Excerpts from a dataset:
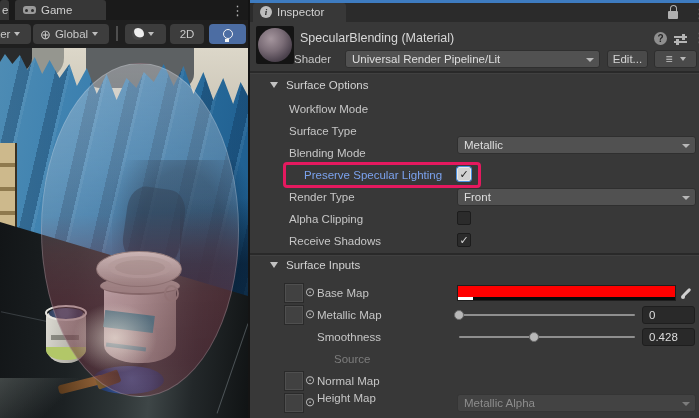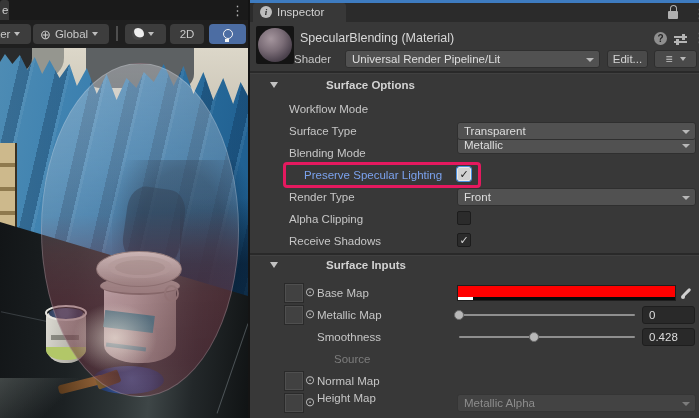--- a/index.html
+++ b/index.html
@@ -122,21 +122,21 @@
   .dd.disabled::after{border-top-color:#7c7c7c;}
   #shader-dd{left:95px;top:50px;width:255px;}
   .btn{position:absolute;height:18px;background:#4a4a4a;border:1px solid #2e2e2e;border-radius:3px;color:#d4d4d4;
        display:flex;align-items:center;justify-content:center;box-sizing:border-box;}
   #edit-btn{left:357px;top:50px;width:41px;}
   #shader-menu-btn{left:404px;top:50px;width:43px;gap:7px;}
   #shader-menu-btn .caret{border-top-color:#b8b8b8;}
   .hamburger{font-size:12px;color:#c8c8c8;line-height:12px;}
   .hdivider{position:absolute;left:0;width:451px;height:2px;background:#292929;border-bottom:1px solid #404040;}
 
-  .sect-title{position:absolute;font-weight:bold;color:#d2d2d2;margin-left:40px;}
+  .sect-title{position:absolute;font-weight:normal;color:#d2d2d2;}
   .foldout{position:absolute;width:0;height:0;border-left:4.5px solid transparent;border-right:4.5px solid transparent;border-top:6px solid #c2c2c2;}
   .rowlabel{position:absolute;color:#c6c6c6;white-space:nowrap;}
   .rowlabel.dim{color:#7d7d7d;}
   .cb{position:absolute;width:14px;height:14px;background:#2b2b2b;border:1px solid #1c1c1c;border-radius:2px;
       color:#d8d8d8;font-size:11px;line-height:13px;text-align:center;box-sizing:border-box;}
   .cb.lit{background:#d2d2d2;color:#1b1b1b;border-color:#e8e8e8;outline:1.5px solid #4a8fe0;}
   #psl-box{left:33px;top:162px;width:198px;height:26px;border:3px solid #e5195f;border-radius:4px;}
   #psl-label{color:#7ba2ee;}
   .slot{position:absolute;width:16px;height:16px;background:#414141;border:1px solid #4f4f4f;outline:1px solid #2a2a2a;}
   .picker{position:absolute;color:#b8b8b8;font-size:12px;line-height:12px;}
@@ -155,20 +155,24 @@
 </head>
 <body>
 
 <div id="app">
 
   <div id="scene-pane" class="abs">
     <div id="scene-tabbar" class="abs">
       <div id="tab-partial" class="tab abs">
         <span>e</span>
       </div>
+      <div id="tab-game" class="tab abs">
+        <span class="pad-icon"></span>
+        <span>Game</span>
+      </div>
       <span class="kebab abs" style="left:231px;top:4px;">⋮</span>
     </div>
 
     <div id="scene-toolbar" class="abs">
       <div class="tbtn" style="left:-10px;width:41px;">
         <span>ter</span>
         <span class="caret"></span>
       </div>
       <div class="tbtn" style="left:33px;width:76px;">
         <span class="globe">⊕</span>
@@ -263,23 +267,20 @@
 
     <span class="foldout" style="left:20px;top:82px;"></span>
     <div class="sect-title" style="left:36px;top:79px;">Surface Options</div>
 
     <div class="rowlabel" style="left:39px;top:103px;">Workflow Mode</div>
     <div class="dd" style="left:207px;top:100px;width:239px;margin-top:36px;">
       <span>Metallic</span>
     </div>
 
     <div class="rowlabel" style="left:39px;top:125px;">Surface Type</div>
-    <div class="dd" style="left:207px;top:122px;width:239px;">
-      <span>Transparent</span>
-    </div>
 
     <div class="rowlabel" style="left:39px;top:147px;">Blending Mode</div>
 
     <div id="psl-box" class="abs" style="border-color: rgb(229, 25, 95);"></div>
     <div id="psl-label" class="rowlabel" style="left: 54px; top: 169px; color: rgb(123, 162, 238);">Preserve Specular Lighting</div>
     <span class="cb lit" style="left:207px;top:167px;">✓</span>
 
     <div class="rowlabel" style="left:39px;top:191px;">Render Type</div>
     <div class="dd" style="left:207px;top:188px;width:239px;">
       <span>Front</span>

* **Required action**
Return all records verbatim and drop the pictures.

* **Result**
--- a/index.html
+++ b/index.html
@@ -122,21 +122,21 @@
   .dd.disabled::after{border-top-color:#7c7c7c;}
   #shader-dd{left:95px;top:50px;width:255px;}
   .btn{position:absolute;height:18px;background:#4a4a4a;border:1px solid #2e2e2e;border-radius:3px;color:#d4d4d4;
        display:flex;align-items:center;justify-content:center;box-sizing:border-box;}
   #edit-btn{left:357px;top:50px;width:41px;}
   #shader-menu-btn{left:404px;top:50px;width:43px;gap:7px;}
   #shader-menu-btn .caret{border-top-color:#b8b8b8;}
   .hamburger{font-size:12px;color:#c8c8c8;line-height:12px;}
   .hdivider{position:absolute;left:0;width:451px;height:2px;background:#292929;border-bottom:1px solid #404040;}
 
-  .sect-title{position:absolute;font-weight:bold;color:#d2d2d2;margin-left:40px;}
+  .sect-title{position:absolute;font-weight:normal;color:#d2d2d2;}
   .foldout{position:absolute;width:0;height:0;border-left:4.5px solid transparent;border-right:4.5px solid transparent;border-top:6px solid #c2c2c2;}
   .rowlabel{position:absolute;color:#c6c6c6;white-space:nowrap;}
   .rowlabel.dim{color:#7d7d7d;}
   .cb{position:absolute;width:14px;height:14px;background:#2b2b2b;border:1px solid #1c1c1c;border-radius:2px;
       color:#d8d8d8;font-size:11px;line-height:13px;text-align:center;box-sizing:border-box;}
   .cb.lit{background:#d2d2d2;color:#1b1b1b;border-color:#e8e8e8;outline:1.5px solid #4a8fe0;}
   #psl-box{left:33px;top:162px;width:198px;height:26px;border:3px solid #e5195f;border-radius:4px;}
   #psl-label{color:#7ba2ee;}
   .slot{position:absolute;width:16px;height:16px;background:#414141;border:1px solid #4f4f4f;outline:1px solid #2a2a2a;}
   .picker{position:absolute;color:#b8b8b8;font-size:12px;line-height:12px;}
@@ -155,20 +155,24 @@
 </head>
 <body>
 
 <div id="app">
 
   <div id="scene-pane" class="abs">
     <div id="scene-tabbar" class="abs">
       <div id="tab-partial" class="tab abs">
         <span>e</span>
       </div>
+      <div id="tab-game" class="tab abs">
+        <span class="pad-icon"></span>
+        <span>Game</span>
+      </div>
       <span class="kebab abs" style="left:231px;top:4px;">⋮</span>
     </div>
 
     <div id="scene-toolbar" class="abs">
       <div class="tbtn" style="left:-10px;width:41px;">
         <span>ter</span>
         <span class="caret"></span>
       </div>
       <div class="tbtn" style="left:33px;width:76px;">
         <span class="globe">⊕</span>
@@ -263,23 +267,20 @@
 
     <span class="foldout" style="left:20px;top:82px;"></span>
     <div class="sect-title" style="left:36px;top:79px;">Surface Options</div>
 
     <div class="rowlabel" style="left:39px;top:103px;">Workflow Mode</div>
     <div class="dd" style="left:207px;top:100px;width:239px;margin-top:36px;">
       <span>Metallic</span>
     </div>
 
     <div class="rowlabel" style="left:39px;top:125px;">Surface Type</div>
-    <div class="dd" style="left:207px;top:122px;width:239px;">
-      <span>Transparent</span>
-    </div>
 
     <div class="rowlabel" style="left:39px;top:147px;">Blending Mode</div>
 
     <div id="psl-box" class="abs" style="border-color: rgb(229, 25, 95);"></div>
     <div id="psl-label" class="rowlabel" style="left: 54px; top: 169px; color: rgb(123, 162, 238);">Preserve Specular Lighting</div>
     <span class="cb lit" style="left:207px;top:167px;">✓</span>
 
     <div class="rowlabel" style="left:39px;top:191px;">Render Type</div>
     <div class="dd" style="left:207px;top:188px;width:239px;">
       <span>Front</span>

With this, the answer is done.